Expected Strategic Influence Factors

A simple tool for evaluating strategic voting

Suppose there’s an election coming up. You’ve decided how good each candidate is and you’ve looked at some polls, so you have a decent idea of how likely each of them is to win. Given this information, how should you fill out your ballot to get the best results according to your preferences?

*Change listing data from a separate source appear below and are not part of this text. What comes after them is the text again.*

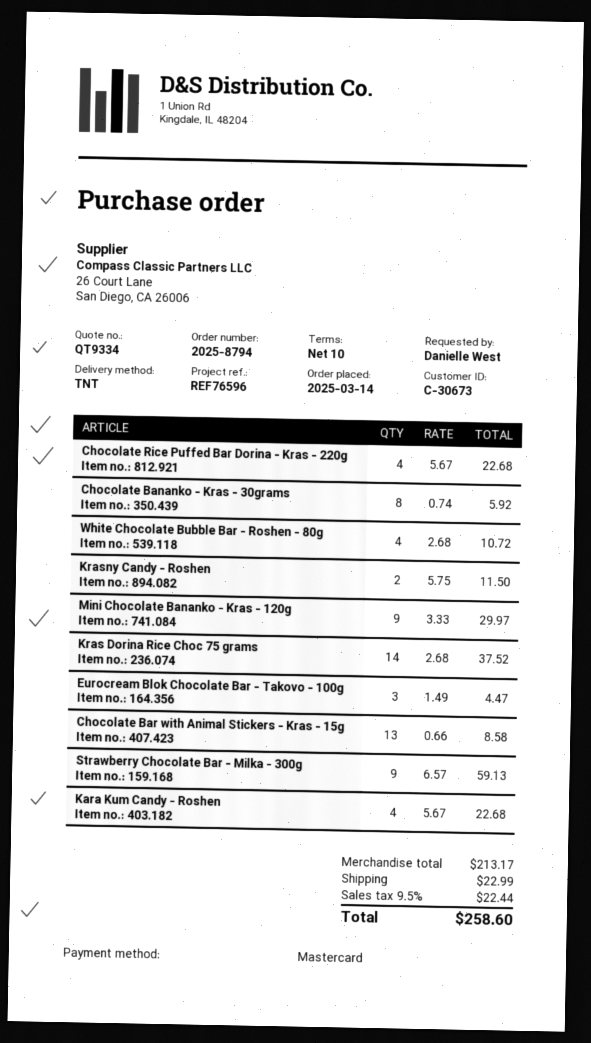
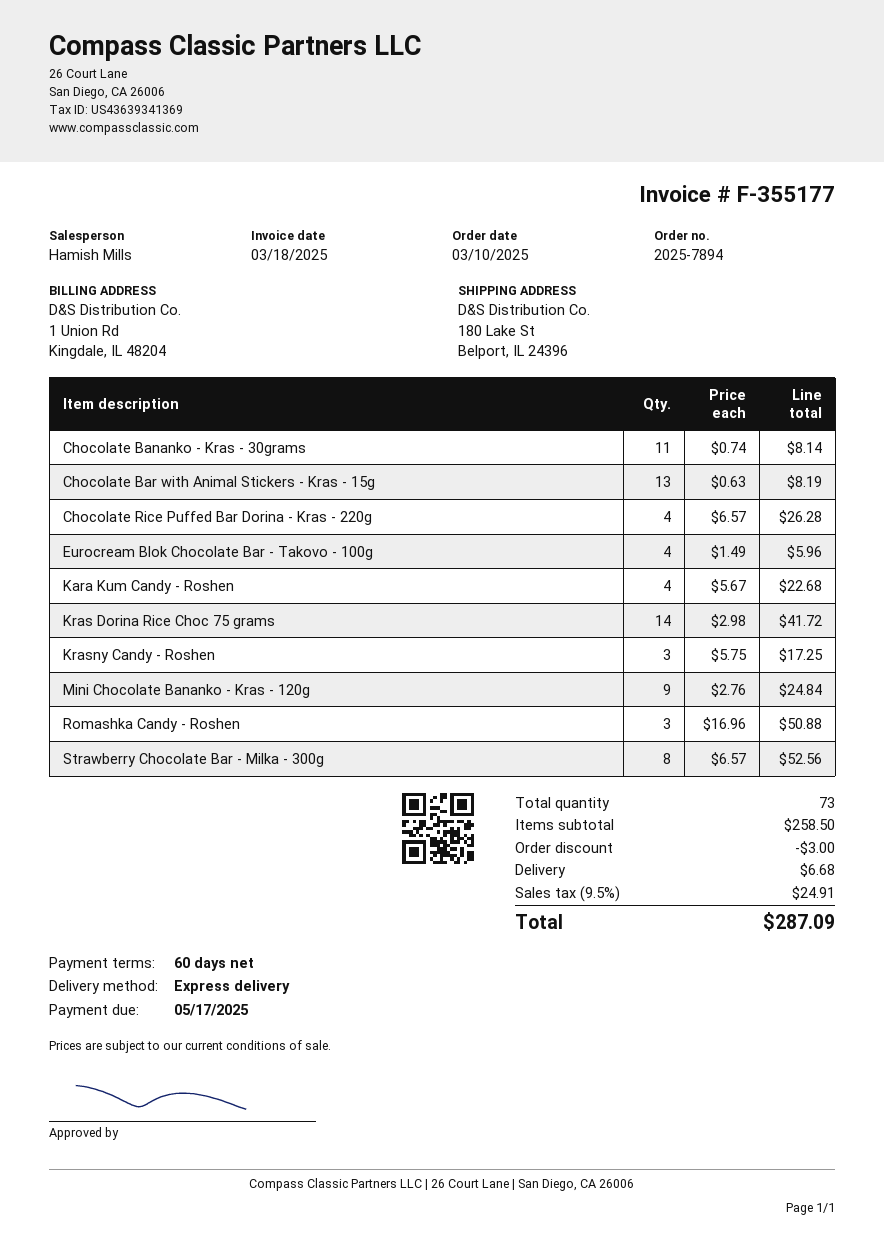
order number: 2025-8794 -> 2025-7894
order date: 2025-03-14 -> 2025-03-10
payment terms: 10 days -> 60 days
shipping method: TNT -> express
Chocolate Rice Puffed Bar Dorina - Kras - 220g: 4 x 5.67 = 22.68 -> 4 x 6.57 = 26.28
Chocolate Bananko - Kras - 30grams: 8 x 0.74 = 5.92 -> 11 x 0.74 = 8.14
White Chocolate Bubble Bar - Roshen - 80g: 4 x 2.68 = 10.72 -> none
Krasny Candy - Roshen: 2 x 5.75 = 11.50 -> 3 x 5.75 = 17.25
Mini Chocolate Bananko - Kras - 120g: 9 x 3.33 = 29.97 -> 9 x 2.76 = 24.84
Kras Dorina Rice Choc 75 grams: 14 x 2.68 = 37.52 -> 14 x 2.98 = 41.72
Eurocream Blok Chocolate Bar - Takovo - 100g: 3 x 1.49 = 4.47 -> 4 x 1.49 = 5.96
Chocolate Bar with Animal Stickers - Kras - 15g: 13 x 0.66 = 8.58 -> 13 x 0.63 = 8.19
Strawberry Chocolate Bar - Milka - 300g: 9 x 6.57 = 59.13 -> 8 x 6.57 = 52.56
Romashka Candy - Roshen: none -> 3 x 16.96 = 50.88
subtotal: 213.17 -> 258.50
discount: none -> 3.00
shipping: 22.99 -> 6.68
tax: 9.5% = 22.44 -> 9.5% = 24.91
total: 258.60 -> 287.09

This is the fundamental question of strategic voting. It’s often difficult to answer, and many people disagree. It’s of particular interest to people who worry about whether a voting method is vulnerable to a particular form of strategic voting, since, for such a vulnerability to exist, the proposed strategy must actually advance the strategists’ interests.

The Definition of ESIF

To assess whether a strategy S is effective, I’ve created a metric I call its Expected Strategic Influence Factor (ESIF). Here’s how you calculate it:

• Decide on some background strategy B that everyone will use by default.
• Create a (small) simulated electorate, where each voter has randomly generated preferences about each simulated candidate. The preferences must be in the form of utilities, i.e. numbers that show how much better/worse one candidate is than any other candidate, not just whether the candidate is better or worse.
• See who wins if every voter uses the background strategy.
• For each voter, see what happens if that voter uses the strategy S while every other voter uses the background strategy B. Record the utility the voter gives to the candidate who wins when the voter uses S, the utility given to the candidate who wins when using B like everyone else, and the utility given to the winner if the voter abstains. (These numbers will often be the same since a single vote won’t always change the outcome.)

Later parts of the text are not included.